Welcome to our updates from the world of corporate law and regulation.

With Covid-19 redefining normalcy in business, corporate India has begun the process of closing last year’s financials and strategising their business plans for the remaining three quarters. Last week, the Ministry of Corporate Affairs amended the Companies (Indian Accounting Standards) Rules, 2015 after due consultation with the National Financial Reporting Authority. Consequently, Non-Banking Financial Companies (NBFC) which fall under the purview of the Reserve Bank of India (RBI) have also issued clarifications about the implementation of Indian Accounting Standards on NBFCs.

In these testing times, RBI, stressing on the need for transparency, has directed Asset Reconstruction Companies to formulate and adopt a ‘fair practices code’. It has set up a special purpose vehicle named the SLS Trust to extend benefits to NBFCs and to Housing Finance Corporations under its liquidity scheme.

As a part of its day-to-day functioning, the RBI has issued revised circulars on the following matters: (i) Facility for Exchange of Notes and Coins; (ii) Detection and Impounding of Counterfeit Notes; (iii) Conduct of Government Business by Agency Banks; (iv) Disbursement of Government Pension by Agency Banks; (v) Scheme of Penalties for bank branches based on performance in rendering customer service to the members of public; (vi) Self Help Group – Bank Linkage Programme; and (vii) Lead Bank Scheme.

With the government bringing in reforms for businesses, it has also brought consumer-centric legal reforms. The provisions of Consumer Protection Act, 2019 have now come into effect vide the government’s notification dated July 15, 2020 and July 23, 2020. In furtherance of the same, the government has established the Central Consumer Protection Authority and enacted Consumer Protection (E-Commerce) Rules, 2020, amongst other procedural rules. To ensure minimum quality of products, the Bureau of Indian Standards has defined new standards for electric vehicle charging systems, power track systems, and digital radio mondalines, amongst other products. Further, the government has issued guidelines for tariff-based competitive bidding process for procurement of power from Grid Connected Renewable Energy Power Projects along with power from Coal Based Thermal Power Projects. The objective of these guidelines is to ensure continuous power supply on round the clock basis.

From the Docket

In Shivraj Gupta v. Commissioner of Income Tax, Delhi, the Supreme Court adjudicated on the issue of whether a non-compete fee under a deed of covenant can be interpreted as some compensation for terminating the association with a company under the Income Tax Act, 1961. The Court reiterated that absence of any immediate competition from the promoters of the target company vis-a-vis the acquirer company does not give any right to the tax assessment authorities to question the non-compete fees received by the promoter of the target company. Business reality and commercial expediency have to be seen from an assessee’s point of view and not from the regulator’s. It further held that this commercial arrangement cannot be said to be a colourable device to evade tax.
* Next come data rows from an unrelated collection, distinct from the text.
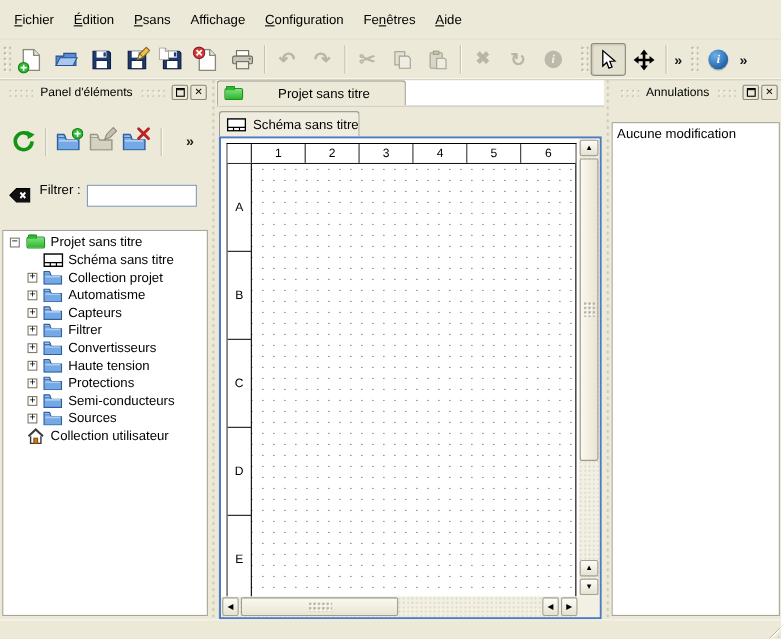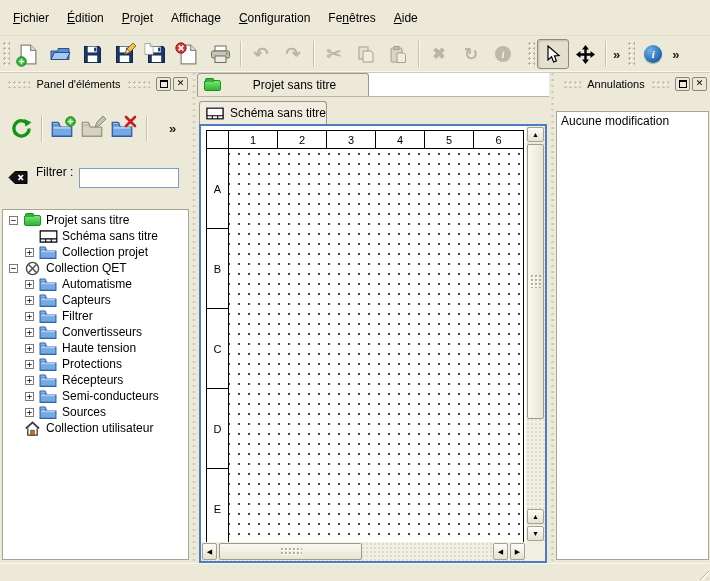--- a/index.html
+++ b/index.html
@@ -159,21 +159,21 @@
       <rect x="10.5" y="2.5" width="2" height="3.5" fill="#1f3a70"></rect>
     </symbol>
   </defs>
 </svg>
 
 <div id="window">
 
   <div class="menubar">
     <div class="menu-item"><span></span><span class="mn">F</span><span>ichier</span></div>
     <div class="menu-item"><span></span><span class="mn">É</span><span>dition</span></div>
-    <div class="menu-item"><span></span><span class="mn">P</span><span>rojet</span></div>
+    <div class="menu-item"><span></span><span class="mn">P</span><span>sans</span></div>
     <div class="menu-item"><span>Afficha</span><span class="mn">g</span><span>e</span></div>
     <div class="menu-item"><span></span><span class="mn">C</span><span>onfiguration</span></div>
     <div class="menu-item"><span>Fe</span><span class="mn">n</span><span>êtres</span></div>
     <div class="menu-item"><span></span><span class="mn">A</span><span>ide</span></div>
   </div>
 
   <div class="toolbar">
     <div class="tb-handle"></div>
 
     <div class="tb-btn">
@@ -411,31 +411,20 @@
           <span class="t-ind1"></span>
             <span class="expander plus"></span>
           <span class="ticon">
               <svg width="18" height="14" viewBox="0 0 17 13">
                 <use href="#sym-folder"></use>
               </svg>
             </span>
           <span class="tlabel">Collection projet</span>
         </div>
         <div class="tree-row">
-          <span class="t-ind0"></span>
-            <span class="expander minus"></span>
-          <span class="ticon">
-            <svg width="15" height="15" viewBox="0 0 16 16">
-                <circle cx="8" cy="8" r="6.5" fill="none" stroke="#4a4a4a" stroke-width="1.5"></circle>
-                <path d="M3.8,3.8 l8.4,8.4 M12.2,3.8 l-8.4,8.4" stroke="#4a4a4a" stroke-width="1.5"></path>
-              </svg>
-          </span>
-          <span class="tlabel">Collection QET</span>
-        </div>
-        <div class="tree-row">
           <span class="t-ind1"></span>
             <span class="expander plus"></span>
           <span class="ticon">
               <svg width="18" height="14" viewBox="0 0 17 13">
                 <use href="#sym-folder"></use>
               </svg>
             </span>
           <span class="tlabel">Automatisme</span>
         </div>
         <div class="tree-row">
@@ -480,30 +469,20 @@
         </div>
         <div class="tree-row">
           <span class="t-ind1"></span>
             <span class="expander plus"></span>
           <span class="ticon">
               <svg width="18" height="14" viewBox="0 0 17 13">
                 <use href="#sym-folder"></use>
               </svg>
             </span>
           <span class="tlabel">Protections</span>
-        </div>
-        <div class="tree-row">
-          <span class="t-ind1"></span>
-            <span class="expander plus"></span>
-          <span class="ticon">
-              <svg width="18" height="14" viewBox="0 0 17 13">
-                <use href="#sym-folder"></use>
-              </svg>
-            </span>
-          <span class="tlabel">Récepteurs</span>
         </div>
         <div class="tree-row">
           <span class="t-ind1"></span>
             <span class="expander plus"></span>
           <span class="ticon">
               <svg width="18" height="14" viewBox="0 0 17 13">
                 <use href="#sym-folder"></use>
               </svg>
             </span>
           <span class="tlabel">Semi-conducteurs</span>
In Zee Learn Limited v. UTI Asset Management Co. Ltd. & Others, the Bombay High Court held that the benefit of a moratorium period, as announced by RBI, cannot be extended to mutual funds and debentures. The purpose of the RBI’s scheme was to provide benefits for term loans and working capital facilities provided by a category of entities. It clarified that ‘UTI Asset Management Co. Ltd.’ neither fell under any category of entity to whom RBI had addressed the circular nor had Zee Learn availed its products which are in the nature of term loan or working capital.

In Prabhat Ranjan Deo v. Union Public Service Commission, the Delhi High Court reiterated that matters falling within the ambit of the Central Administrative Tribunal such as appointment of an IPS officer have to be primarily adjudicated by the officers of the tribunal. It further clarified that the aggrieved party has a right to approach a high court only after the grievance is not resolved at the special tribunal set for that purpose.

In Federation of Association of Private Schools in Tamil Nadu (FAPSIT) v. the Office of Revenue and Disaster Management Department & Others, the state government order prohibiting schools to compel payment of school fee was challenged. The Madras High Court held that there needs to be a balance between the interests of the school authorities and the parents. It directed all unaided private schools to collect 40% of the tuition fees by August 31, 2020.

These were the updates from India’s corporate legal landscape for the month of July. We hope you enjoyed them. We will be back in your inbox next month. Till then, stay safe and stay healthy!